絶滅危惧種⁉ 桔梗、危うし!
母の好きだった花
朝のラジオ番組に『羽田美智子のいってらっしゃい』という5分ほどの短い番組がある。ちょっとした情報を紹介するコーナーだ。今週のテーマは秋の花。秋の七草やコスモスなどが紹介されていた。そこで取り上げられていたのが、桔梗である。
桔梗は、母が好きだった花だ。筆者が初めて見たのは、高原へ旅行に行った時だろうか。母が「桔梗だわ。お母さんの大好きな花よ」といって、斜面に咲いていた桔梗を指さした時だ。
紫の、小さくてぷっくりとしたつぼみが、折り紙で作った風船のようにも見る。そのつぼみの隣では、まるでその風船がパカッとわれたかのような、星型の花を咲かせていた。

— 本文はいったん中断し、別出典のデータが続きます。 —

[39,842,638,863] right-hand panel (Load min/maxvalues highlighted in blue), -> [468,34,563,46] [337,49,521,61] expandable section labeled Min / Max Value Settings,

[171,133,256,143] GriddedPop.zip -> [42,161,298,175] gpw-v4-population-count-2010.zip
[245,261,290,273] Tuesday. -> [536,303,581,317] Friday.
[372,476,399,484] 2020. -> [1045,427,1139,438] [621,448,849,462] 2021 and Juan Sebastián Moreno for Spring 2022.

やや日陰の、青々とした草が生い茂る中に咲く青紫がかった紫の小さな花は美しく、いかにも気品高そうで、とても印象に残っている。そして、私も大好きな花の一つになった。
漢方に使われる桔梗
桔梗は中国や日本、朝鮮など東アジアに自生する一属一種という珍しい多年草なのだそう。
中国では古代から根を薬草として用いていたそうで、日本でも『出雲国風土記』(733年)で初めて桔梗の名前が出てくるという。「『延喜式(エンギシキ)』(927年)にも生薬として、山城や下総、その他の地域から、桔梗が献上されたという記録があ」るとされている。
効用としては、「膿の混じた喀痰や化膿性の腫れものを治す。また、咽喉の痛みも治す」とされている。咳や痰が出るのを鎮める役割を果たすということらしい。桔梗湯(キキョウトウ)や排膿散(ハイノウサン)といった漢方薬になるのだそう。
漢方より観賞の日本
桔梗と言われて思い浮かべるのは何だろう。漢方薬として使われていることを初めて知った筆者としては、思わず日本では花より団子ならぬ、薬より花ではないの?と思ったほど花としての認識が高い気がするがどうだろう。おそらく花を思い浮かべる人がほとんどで、あっても家紋などの意匠であって、真っ先に生薬を思い浮かべる人はほぼいないのではなかろうか。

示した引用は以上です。